**EXERCISE DETAILS**
Below are the entries to work from; restate word for word the portion that opens with the line containing "[199,547,259,561] unstable, ->" and closes with the line containing "[70,462,261,475] Mail Summarize", keeping both.

**SOURCE MATERIAL**

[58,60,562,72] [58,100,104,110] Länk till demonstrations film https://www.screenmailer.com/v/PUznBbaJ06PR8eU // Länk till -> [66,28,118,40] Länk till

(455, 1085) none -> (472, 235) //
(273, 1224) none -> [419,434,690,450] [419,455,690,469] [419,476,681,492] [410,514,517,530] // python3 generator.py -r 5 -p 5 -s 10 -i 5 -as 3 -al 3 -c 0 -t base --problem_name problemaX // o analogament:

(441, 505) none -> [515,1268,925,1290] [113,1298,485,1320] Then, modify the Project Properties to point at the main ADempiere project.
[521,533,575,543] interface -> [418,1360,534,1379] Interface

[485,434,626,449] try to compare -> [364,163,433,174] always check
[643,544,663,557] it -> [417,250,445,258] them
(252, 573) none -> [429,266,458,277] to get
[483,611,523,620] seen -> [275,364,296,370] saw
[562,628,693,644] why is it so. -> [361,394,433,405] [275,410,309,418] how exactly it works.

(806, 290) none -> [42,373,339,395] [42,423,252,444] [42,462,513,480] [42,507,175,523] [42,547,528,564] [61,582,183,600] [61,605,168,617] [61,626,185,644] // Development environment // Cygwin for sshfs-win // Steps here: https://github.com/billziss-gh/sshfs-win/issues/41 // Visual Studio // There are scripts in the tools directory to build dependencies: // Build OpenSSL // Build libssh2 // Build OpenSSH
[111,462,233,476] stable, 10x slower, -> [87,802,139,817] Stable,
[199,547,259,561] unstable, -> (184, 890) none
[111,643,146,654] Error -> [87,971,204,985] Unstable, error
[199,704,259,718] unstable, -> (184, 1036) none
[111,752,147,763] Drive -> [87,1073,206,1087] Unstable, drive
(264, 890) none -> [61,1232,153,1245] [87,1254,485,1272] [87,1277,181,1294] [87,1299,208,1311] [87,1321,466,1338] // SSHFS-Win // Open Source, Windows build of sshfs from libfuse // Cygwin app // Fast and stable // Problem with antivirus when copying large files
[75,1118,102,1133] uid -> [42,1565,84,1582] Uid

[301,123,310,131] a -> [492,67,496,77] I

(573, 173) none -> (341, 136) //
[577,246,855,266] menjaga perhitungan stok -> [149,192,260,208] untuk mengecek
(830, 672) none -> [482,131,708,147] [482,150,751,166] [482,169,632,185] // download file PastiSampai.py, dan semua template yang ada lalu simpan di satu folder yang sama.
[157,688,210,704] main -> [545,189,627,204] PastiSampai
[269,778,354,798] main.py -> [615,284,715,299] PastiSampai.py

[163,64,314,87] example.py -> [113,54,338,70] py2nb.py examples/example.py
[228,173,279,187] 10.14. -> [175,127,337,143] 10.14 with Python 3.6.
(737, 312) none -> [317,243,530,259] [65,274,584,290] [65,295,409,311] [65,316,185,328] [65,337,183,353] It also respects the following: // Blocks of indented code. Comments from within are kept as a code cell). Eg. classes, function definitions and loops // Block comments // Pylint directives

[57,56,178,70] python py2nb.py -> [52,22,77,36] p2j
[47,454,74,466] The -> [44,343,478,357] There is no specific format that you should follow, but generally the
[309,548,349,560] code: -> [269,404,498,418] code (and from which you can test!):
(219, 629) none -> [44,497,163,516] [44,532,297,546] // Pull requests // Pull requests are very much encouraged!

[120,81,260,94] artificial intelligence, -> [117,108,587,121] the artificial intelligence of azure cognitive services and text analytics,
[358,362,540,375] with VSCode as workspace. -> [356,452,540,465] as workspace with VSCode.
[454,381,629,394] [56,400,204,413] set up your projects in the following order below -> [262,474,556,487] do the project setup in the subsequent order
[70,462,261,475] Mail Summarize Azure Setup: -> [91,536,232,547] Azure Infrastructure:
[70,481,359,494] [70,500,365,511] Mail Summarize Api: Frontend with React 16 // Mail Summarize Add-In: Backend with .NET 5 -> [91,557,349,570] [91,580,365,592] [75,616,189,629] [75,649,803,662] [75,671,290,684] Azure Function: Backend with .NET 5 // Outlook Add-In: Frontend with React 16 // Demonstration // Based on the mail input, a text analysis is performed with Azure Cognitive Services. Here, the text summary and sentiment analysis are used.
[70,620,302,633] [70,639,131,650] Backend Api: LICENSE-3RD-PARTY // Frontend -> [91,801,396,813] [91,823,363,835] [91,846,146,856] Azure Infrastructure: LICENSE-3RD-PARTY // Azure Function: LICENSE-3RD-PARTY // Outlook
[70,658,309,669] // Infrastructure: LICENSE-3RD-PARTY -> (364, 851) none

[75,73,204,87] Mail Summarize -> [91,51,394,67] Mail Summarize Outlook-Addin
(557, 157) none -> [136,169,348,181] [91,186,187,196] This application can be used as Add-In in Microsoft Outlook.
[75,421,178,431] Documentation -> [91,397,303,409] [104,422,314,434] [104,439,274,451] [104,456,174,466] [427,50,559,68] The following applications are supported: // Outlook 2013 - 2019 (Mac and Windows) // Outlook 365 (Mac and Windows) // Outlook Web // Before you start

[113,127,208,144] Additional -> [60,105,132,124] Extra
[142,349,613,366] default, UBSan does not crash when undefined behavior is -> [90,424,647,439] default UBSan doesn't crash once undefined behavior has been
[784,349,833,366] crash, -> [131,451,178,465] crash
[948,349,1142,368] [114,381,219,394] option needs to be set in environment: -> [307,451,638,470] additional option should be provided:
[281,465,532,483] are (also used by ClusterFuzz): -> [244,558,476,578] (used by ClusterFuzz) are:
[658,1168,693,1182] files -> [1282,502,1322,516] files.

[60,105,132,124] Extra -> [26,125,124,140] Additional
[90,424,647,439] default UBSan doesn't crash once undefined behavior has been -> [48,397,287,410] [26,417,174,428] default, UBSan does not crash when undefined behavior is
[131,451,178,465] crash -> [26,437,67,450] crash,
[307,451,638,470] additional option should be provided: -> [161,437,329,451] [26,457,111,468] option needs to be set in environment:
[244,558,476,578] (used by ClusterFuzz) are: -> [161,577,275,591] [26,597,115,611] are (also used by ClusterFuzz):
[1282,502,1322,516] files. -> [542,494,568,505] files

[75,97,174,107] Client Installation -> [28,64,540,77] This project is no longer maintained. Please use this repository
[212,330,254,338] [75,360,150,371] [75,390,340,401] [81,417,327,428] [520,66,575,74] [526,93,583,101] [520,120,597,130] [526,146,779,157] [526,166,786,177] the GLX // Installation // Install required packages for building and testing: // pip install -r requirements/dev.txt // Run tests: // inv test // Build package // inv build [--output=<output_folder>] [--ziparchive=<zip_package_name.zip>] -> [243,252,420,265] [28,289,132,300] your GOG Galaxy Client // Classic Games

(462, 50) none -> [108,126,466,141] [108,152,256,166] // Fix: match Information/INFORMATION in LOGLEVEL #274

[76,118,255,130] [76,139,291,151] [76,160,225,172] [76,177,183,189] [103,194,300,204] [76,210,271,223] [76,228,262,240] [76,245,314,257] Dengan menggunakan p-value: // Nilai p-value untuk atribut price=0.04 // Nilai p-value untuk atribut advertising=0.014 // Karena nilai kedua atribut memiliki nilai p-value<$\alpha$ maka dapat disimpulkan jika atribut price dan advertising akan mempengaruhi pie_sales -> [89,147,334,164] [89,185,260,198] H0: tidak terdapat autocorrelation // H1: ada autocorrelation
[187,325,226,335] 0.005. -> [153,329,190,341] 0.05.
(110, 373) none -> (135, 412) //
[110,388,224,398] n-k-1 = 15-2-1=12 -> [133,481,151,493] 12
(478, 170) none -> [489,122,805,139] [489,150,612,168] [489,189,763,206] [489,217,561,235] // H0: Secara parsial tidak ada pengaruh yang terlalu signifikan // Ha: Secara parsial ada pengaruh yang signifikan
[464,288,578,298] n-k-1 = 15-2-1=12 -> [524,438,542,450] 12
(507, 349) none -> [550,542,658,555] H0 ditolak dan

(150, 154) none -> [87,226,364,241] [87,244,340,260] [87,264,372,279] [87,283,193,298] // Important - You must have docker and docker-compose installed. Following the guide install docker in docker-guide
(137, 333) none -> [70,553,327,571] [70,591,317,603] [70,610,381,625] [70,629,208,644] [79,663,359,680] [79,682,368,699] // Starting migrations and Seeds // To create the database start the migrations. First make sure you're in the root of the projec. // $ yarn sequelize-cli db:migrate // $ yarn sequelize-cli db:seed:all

**EXERCISE RESPONSE**
[199,547,259,561] unstable, -> (184, 890) none
[111,643,146,654] Error -> [87,971,204,985] Unstable, error
[199,704,259,718] unstable, -> (184, 1036) none
[111,752,147,763] Drive -> [87,1073,206,1087] Unstable, drive
(264, 890) none -> [61,1232,153,1245] [87,1254,485,1272] [87,1277,181,1294] [87,1299,208,1311] [87,1321,466,1338] // SSHFS-Win // Open Source, Windows build of sshfs from libfuse // Cygwin app // Fast and stable // Problem with antivirus when copying large files
[75,1118,102,1133] uid -> [42,1565,84,1582] Uid

[301,123,310,131] a -> [492,67,496,77] I

(573, 173) none -> (341, 136) //
[577,246,855,266] menjaga perhitungan stok -> [149,192,260,208] untuk mengecek
(830, 672) none -> [482,131,708,147] [482,150,751,166] [482,169,632,185] // download file PastiSampai.py, dan semua template yang ada lalu simpan di satu folder yang sama.
[157,688,210,704] main -> [545,189,627,204] PastiSampai
[269,778,354,798] main.py -> [615,284,715,299] PastiSampai.py

[163,64,314,87] example.py -> [113,54,338,70] py2nb.py examples/example.py
[228,173,279,187] 10.14. -> [175,127,337,143] 10.14 with Python 3.6.
(737, 312) none -> [317,243,530,259] [65,274,584,290] [65,295,409,311] [65,316,185,328] [65,337,183,353] It also respects the following: // Blocks of indented code. Comments from within are kept as a code cell). Eg. classes, function definitions and loops // Block comments // Pylint directives

[57,56,178,70] python py2nb.py -> [52,22,77,36] p2j
[47,454,74,466] The -> [44,343,478,357] There is no specific format that you should follow, but generally the
[309,548,349,560] code: -> [269,404,498,418] code (and from which you can test!):
(219, 629) none -> [44,497,163,516] [44,532,297,546] // Pull requests // Pull requests are very much encouraged!

[120,81,260,94] artificial intelligence, -> [117,108,587,121] the artificial intelligence of azure cognitive services and text analytics,
[358,362,540,375] with VSCode as workspace. -> [356,452,540,465] as workspace with VSCode.
[454,381,629,394] [56,400,204,413] set up your projects in the following order below -> [262,474,556,487] do the project setup in the subsequent order
[70,462,261,475] Mail Summarize Azure Setup: -> [91,536,232,547] Azure Infrastructure:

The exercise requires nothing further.